** Provided information follows **

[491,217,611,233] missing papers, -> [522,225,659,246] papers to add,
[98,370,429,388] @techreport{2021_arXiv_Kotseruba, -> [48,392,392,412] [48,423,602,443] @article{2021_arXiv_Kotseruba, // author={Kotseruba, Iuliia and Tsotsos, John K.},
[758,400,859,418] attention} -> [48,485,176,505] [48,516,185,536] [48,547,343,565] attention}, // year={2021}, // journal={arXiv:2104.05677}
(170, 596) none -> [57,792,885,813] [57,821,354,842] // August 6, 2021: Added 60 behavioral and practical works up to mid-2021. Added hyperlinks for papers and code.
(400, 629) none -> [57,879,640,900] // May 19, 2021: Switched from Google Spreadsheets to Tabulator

** End of Provided information **
** Provided information follows **

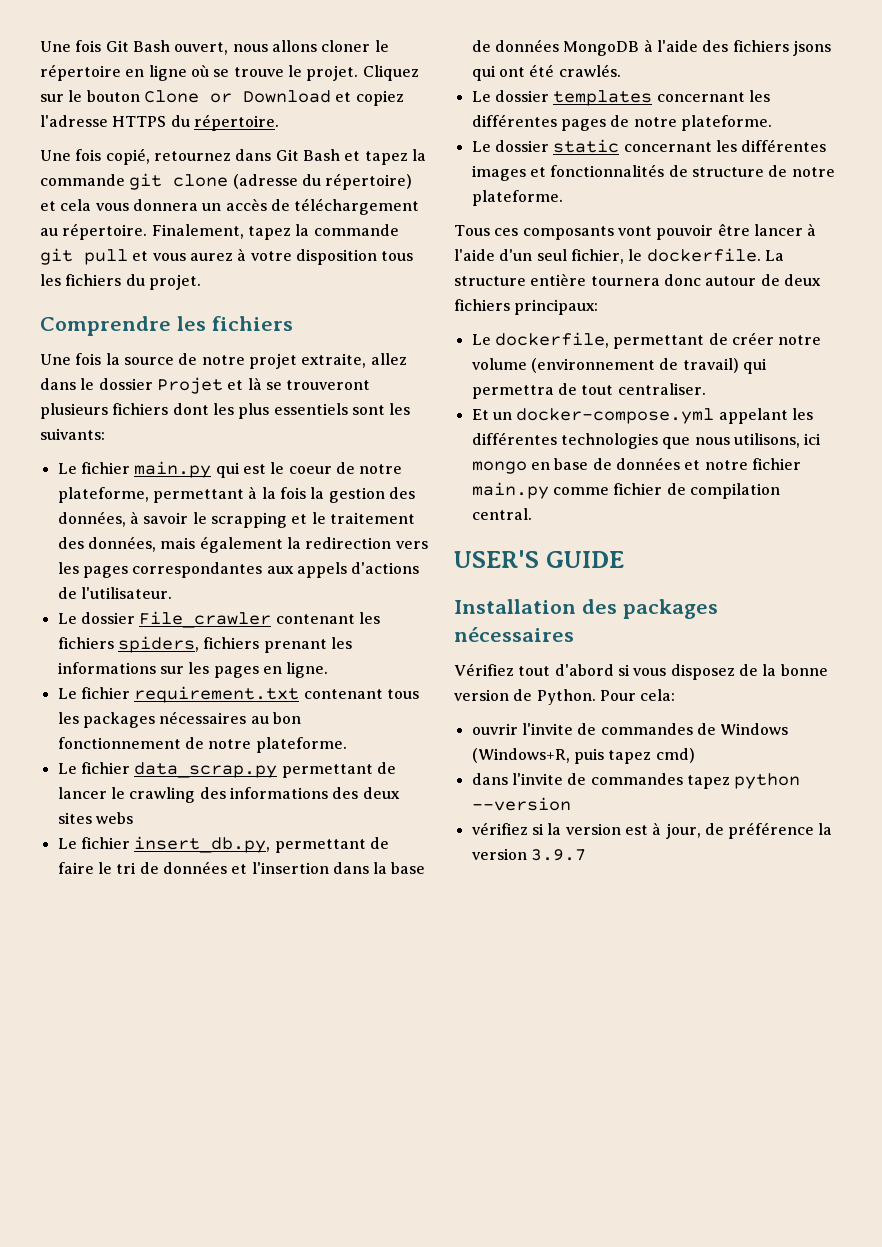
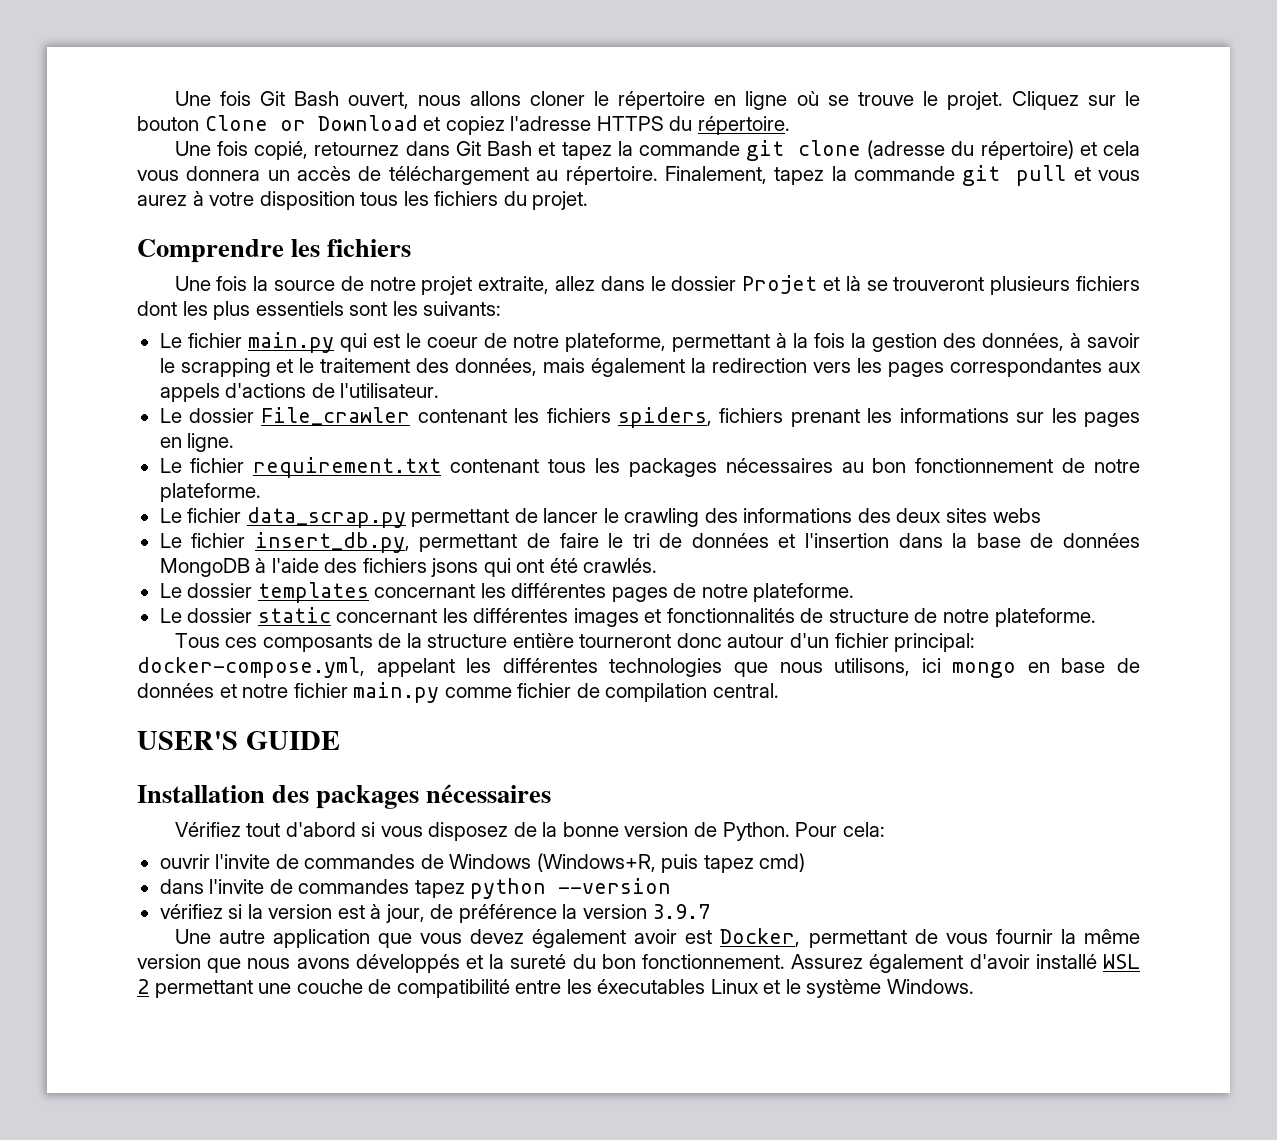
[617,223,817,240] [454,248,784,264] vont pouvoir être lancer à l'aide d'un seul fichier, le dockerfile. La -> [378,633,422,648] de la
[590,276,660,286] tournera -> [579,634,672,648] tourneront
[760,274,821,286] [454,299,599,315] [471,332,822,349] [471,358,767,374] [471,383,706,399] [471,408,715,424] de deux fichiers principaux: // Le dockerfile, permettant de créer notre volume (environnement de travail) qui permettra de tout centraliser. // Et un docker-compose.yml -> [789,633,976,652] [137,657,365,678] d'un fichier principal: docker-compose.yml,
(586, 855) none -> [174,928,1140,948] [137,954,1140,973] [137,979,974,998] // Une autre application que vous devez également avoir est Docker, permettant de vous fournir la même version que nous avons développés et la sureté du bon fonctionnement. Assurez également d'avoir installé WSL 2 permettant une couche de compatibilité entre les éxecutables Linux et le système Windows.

** End of Provided information **

- **Exercise objective**
The output should be exactly the lines above from the line containing "[491,217,611,233] missing papers, ->" to the line containing "(400, 629) none", inclusive, with no other lines.

- **Answer space**
[491,217,611,233] missing papers, -> [522,225,659,246] papers to add,
[98,370,429,388] @techreport{2021_arXiv_Kotseruba, -> [48,392,392,412] [48,423,602,443] @article{2021_arXiv_Kotseruba, // author={Kotseruba, Iuliia and Tsotsos, John K.},
[758,400,859,418] attention} -> [48,485,176,505] [48,516,185,536] [48,547,343,565] attention}, // year={2021}, // journal={arXiv:2104.05677}
(170, 596) none -> [57,792,885,813] [57,821,354,842] // August 6, 2021: Added 60 behavioral and practical works up to mid-2021. Added hyperlinks for papers and code.
(400, 629) none -> [57,879,640,900] // May 19, 2021: Switched from Google Spreadsheets to Tabulator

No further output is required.